**What is needed:** Please copy, word for word, the line holding "[330,954,489,971] Thread Scheduler" and each line that follows it through the end of the entries, omitting any pictures.

# # # #

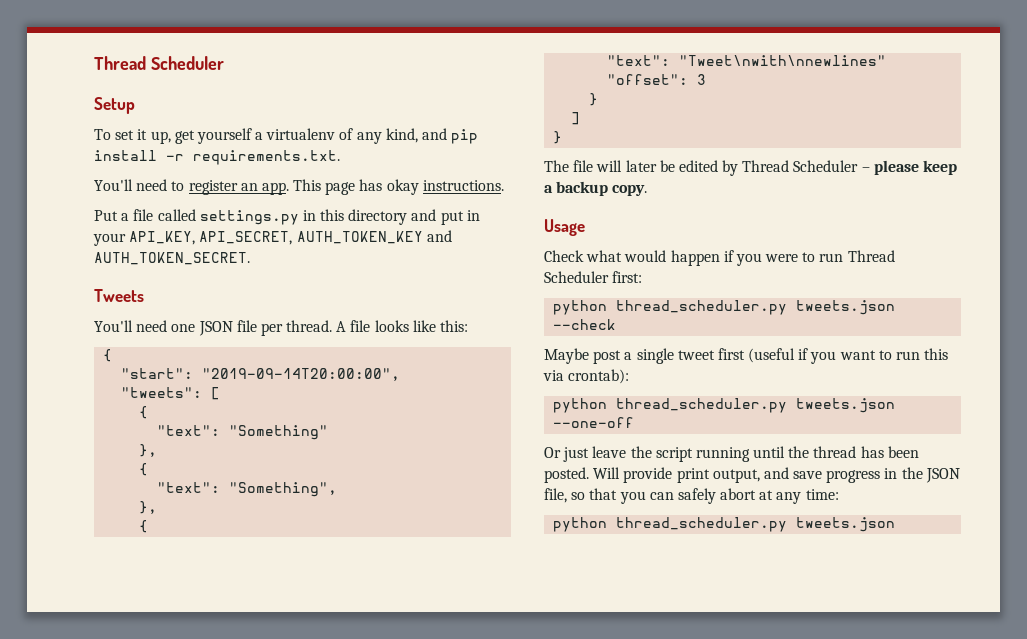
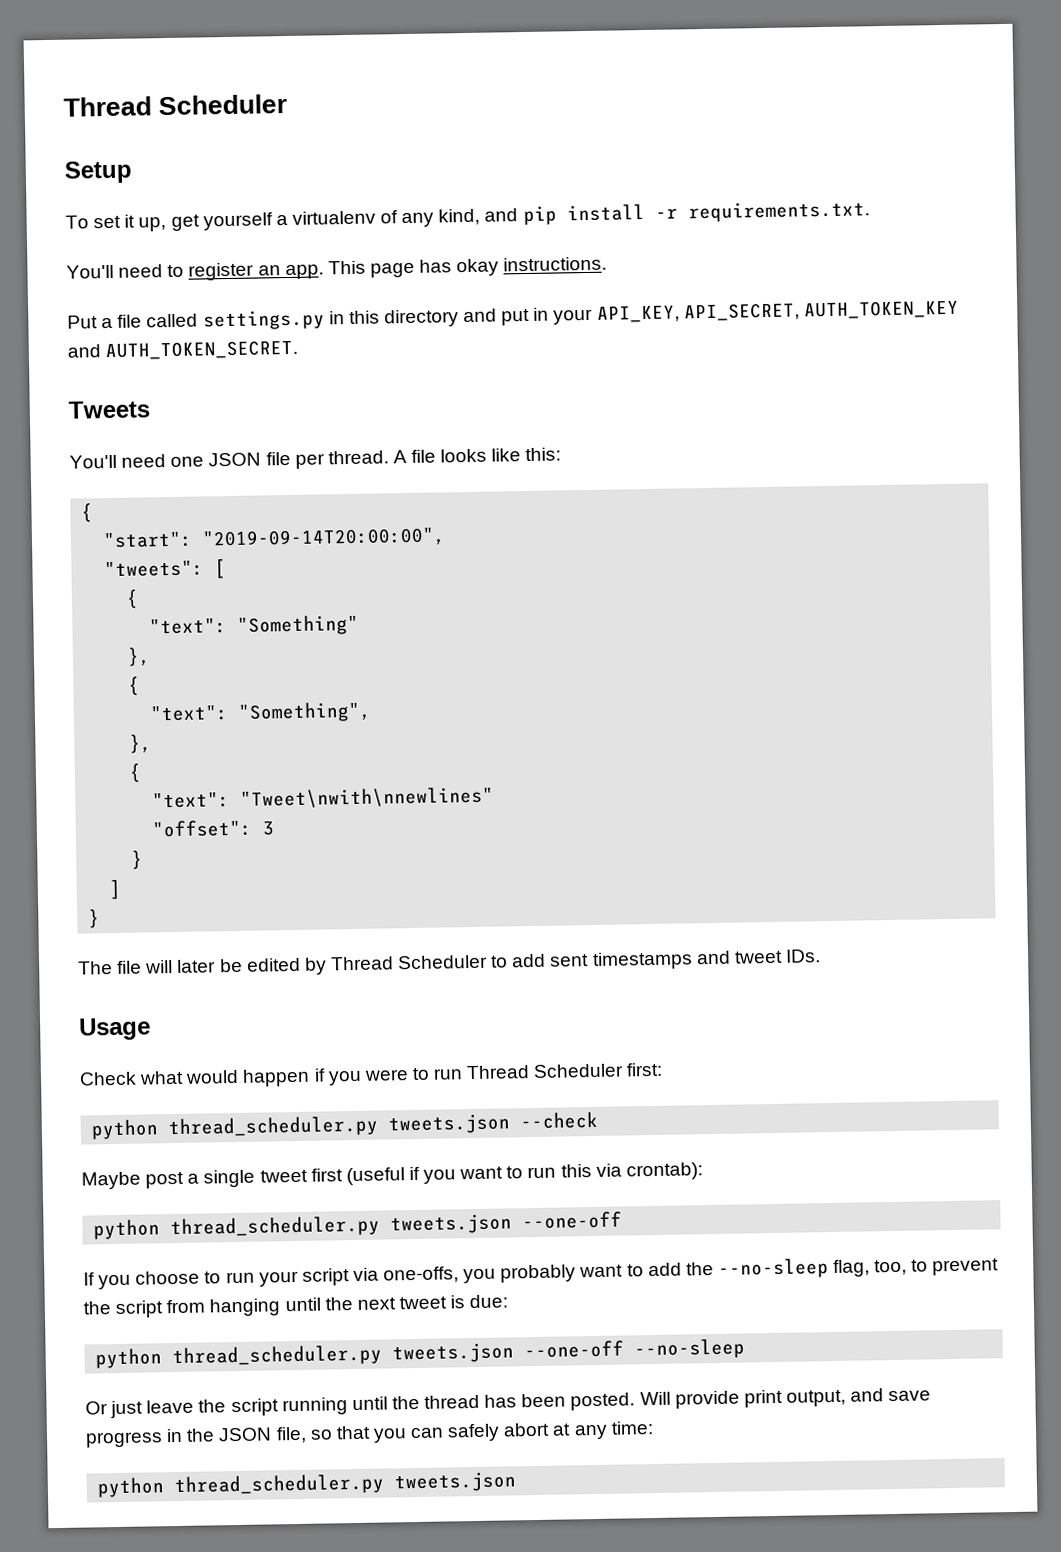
[861,160,958,175] [544,181,648,196] – please keep a backup copy. -> [491,949,821,970] to add sent timestamps and tweet IDs.
(635, 422) none -> [83,1258,1000,1290] [83,1294,509,1319] [95,1338,746,1369] // If you choose to run your script via one-offs, you probably want to add the --no-sleep flag, too, to prevent the script from hanging until the next tweet is due: // python thread_scheduler.py tweets.json --one-off --no-sleep

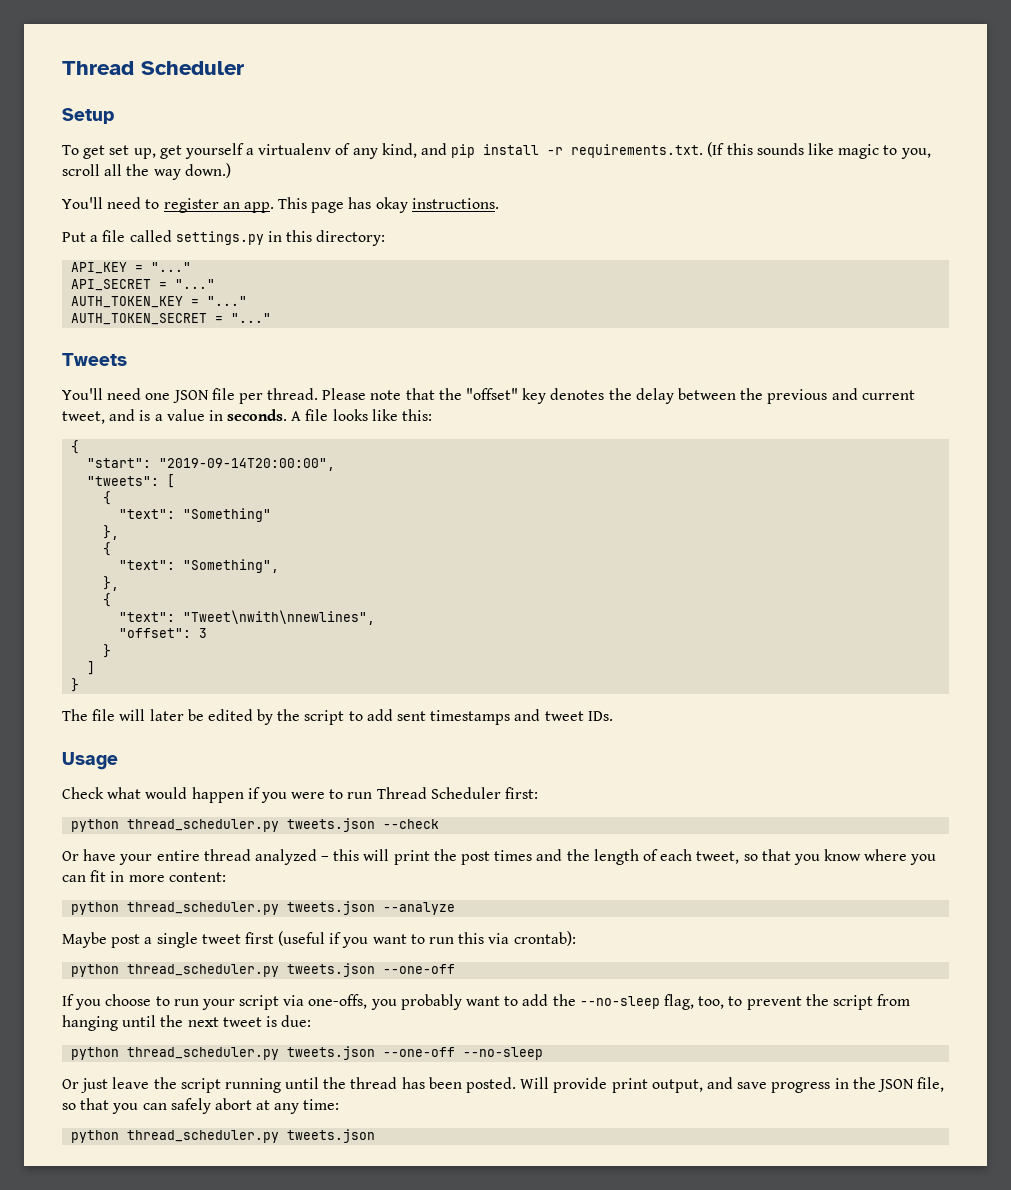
[93,214,136,229] set it -> [83,145,130,159] get set
(870, 211) none -> [707,142,931,159] [62,163,231,180] (If this sounds like magic to you, scroll all the way down.)
[383,299,959,328] [67,339,299,361] directory and put in your API_KEY, API_SECRET, AUTH_TOKEN_KEY and AUTH_TOKEN_SECRET. -> [316,230,386,246] [71,262,192,274] [71,279,216,291] [71,296,248,308] [71,313,272,325] directory: // API_KEY = "..." // API_SECRET = "..." // AUTH_TOKEN_KEY = "..." // AUTH_TOKEN_SECRET = "..."
(389, 457) none -> [322,388,915,404] [62,409,288,424] Please note that the "offset" key denotes the delay between the previous and current tweet, and is a value in seconds.
[240,786,495,809] "Tweet\nwith\nnewlines" -> [183,610,376,625] "Tweet\nwith\nnewlines",
[330,954,489,971] Thread Scheduler -> [277,709,345,725] the script
(599, 1120) none -> [62,849,937,865] [62,870,226,882] [71,901,456,915] // Or have your entire thread analyzed – this will print the post times and the length of each tweet, so that you know where you can fit in more content: // python thread_scheduler.py tweets.json --analyze

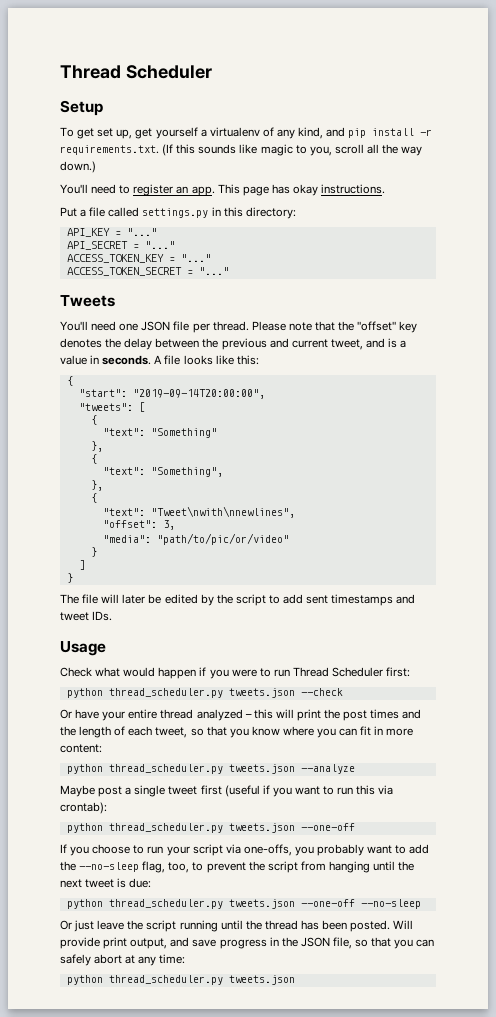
[71,296,248,308] [71,313,208,325] AUTH_TOKEN_KEY = "..." // AUTH_TOKEN_SECRET -> [66,254,211,263] [66,267,182,276] ACCESS_TOKEN_KEY = "..." // ACCESS_TOKEN_SECRET
[199,628,208,638] 3 -> [162,520,175,530] [102,533,289,545] 3, // "media": "path/to/pic/or/video"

# # # #

**Answer:**
[330,954,489,971] Thread Scheduler -> [277,709,345,725] the script
(599, 1120) none -> [62,849,937,865] [62,870,226,882] [71,901,456,915] // Or have your entire thread analyzed – this will print the post times and the length of each tweet, so that you know where you can fit in more content: // python thread_scheduler.py tweets.json --analyze

[71,296,248,308] [71,313,208,325] AUTH_TOKEN_KEY = "..." // AUTH_TOKEN_SECRET -> [66,254,211,263] [66,267,182,276] ACCESS_TOKEN_KEY = "..." // ACCESS_TOKEN_SECRET
[199,628,208,638] 3 -> [162,520,175,530] [102,533,289,545] 3, // "media": "path/to/pic/or/video"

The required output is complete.